Of carbs and cavemen…

Well, it’s Pancake Day, and man, I’d love a damn pancake. But I won’t have one. This is as good a time as any to talk a bit about our current diet. I’m not trying to evangelize here; I’m too lazy to care whether other people do what we do. But I’ve been mentioning words like “primal” and “paleo” on Twitter and Facebook recently, and a few people have asked me what that’s all about. So why not?

For the past six weeks or so, the Snook and I have been following a modified primal/paleo diet. We eat meat, fish, vegetables, fruit, nuts, and dairy. We try to avoid grains, potatoes, legumes, and sugar. We’ve each dropped a couple kilos, but it’s not really about losing weight. We finally realised that eating this way makes us feel the best. It’s been a long process to get here…

Some of you will remember that ten years ago we decided to try the Atkins low-carb diet, and we had some moderate success with it. It was hard though, mostly because we kept trying to replicate our favourite carby things using weird Frankenfood ingredients. We also weren’t good enough cooks back then and our repertoire of low-carb meals was much smaller. Eventually we just gave up, got a bread machine, and put the weight back on.

Seven years ago I joined Weight Watchers and we ate according to the WW Points Plan for most of the next year. I ended up losing a lot of weight, but I was starving and obsessed with food the whole time. I was terrified of going to social engagements where I couldn’t control what I was going to eat. it worked, but it sucked. Then I developed some painful stomach issues (duodenitis), stopped going to meetings, and gradually put the weight back on. Again.

Then came the running years. I ran and ran. I ran 5Ks, I ran 10Ks, I ran half-marathons, and last year I ran a marathon. I never lost any significant weight from running. Not a bit. We didn’t have a specific eating plan during these years, but it was pretty healthy. (No junk food, minimal sugary treats, cooking just about everything ourselves.) Some people lose weight by doing lots of cardio, but I don’t. I just got injured and burnt out.

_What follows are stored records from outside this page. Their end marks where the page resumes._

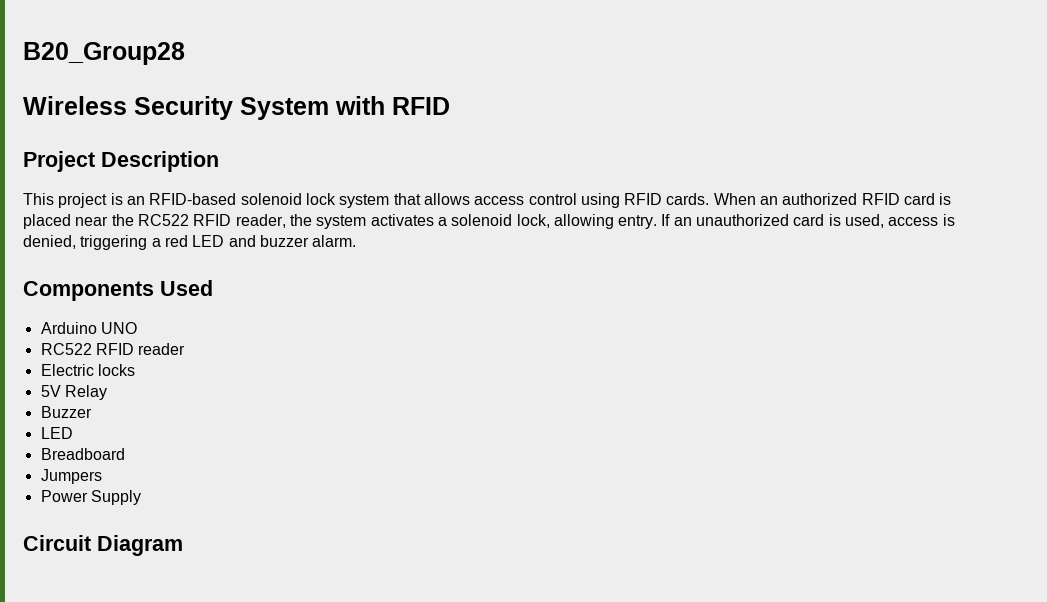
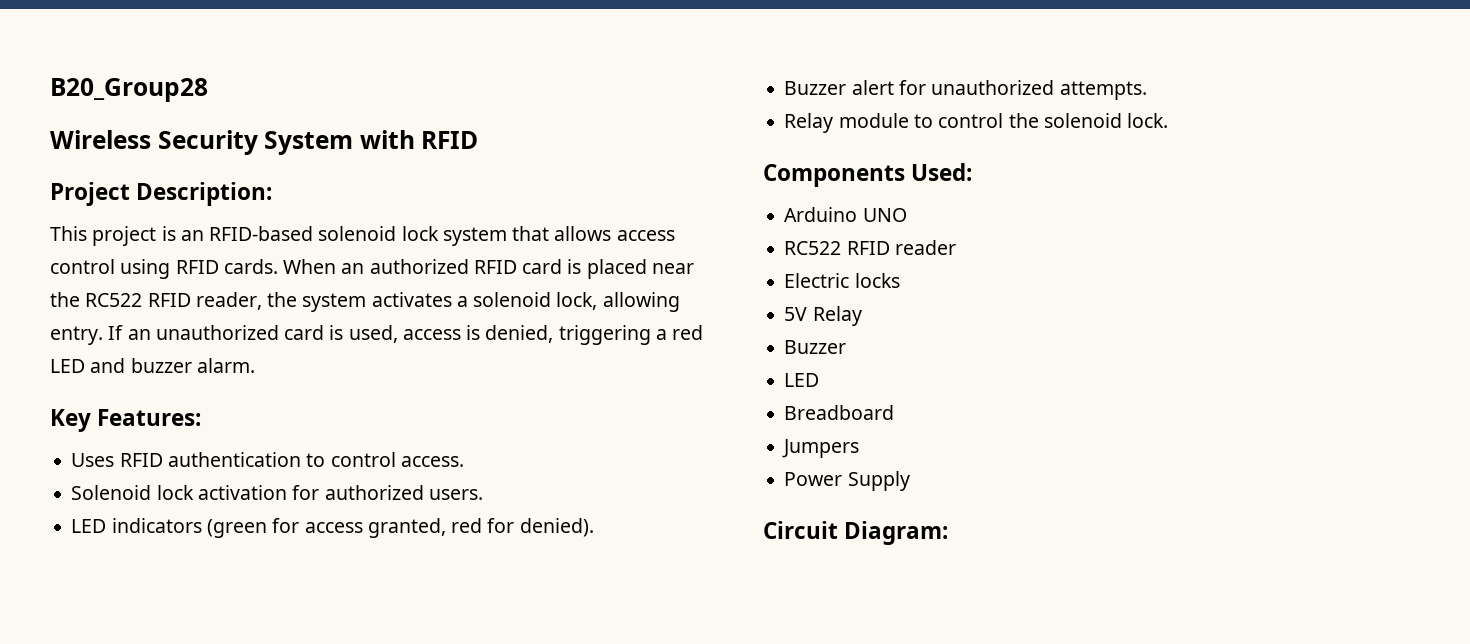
- Project Description
+ Project Description:
+ Key Features:
+ Uses RFID authentication to control access.
+ Solenoid lock activation for authorized users.
+ LED indicators (green for access granted, red for denied).
+ Buzzer alert for unauthorized attempts.
+ Relay module to control the solenoid lock.
- Components Used
+ Components Used:
- Circuit Diagram
+ Circuit Diagram:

Last year I read an article about the Slow Carb Diet, and we decided to give it a try. The idea is that you eat low carb for 6 days out of the week and then go nuts on one day. (A lot of the Jamie Oliver meal posts refer to “Cheat Day.”) We switched from eating muesli and yogurt for breakfast to eating scrambled eggs, meat, and beans. We started making extra dinner and taking the leftovers for our lunches (rather than buying sandwiches). We both noticed how much better we felt eating like this. We also noticed how CRAPPY we felt on the Cheat Days. We didn’t lose a lot of weight, but we liked the other aspects.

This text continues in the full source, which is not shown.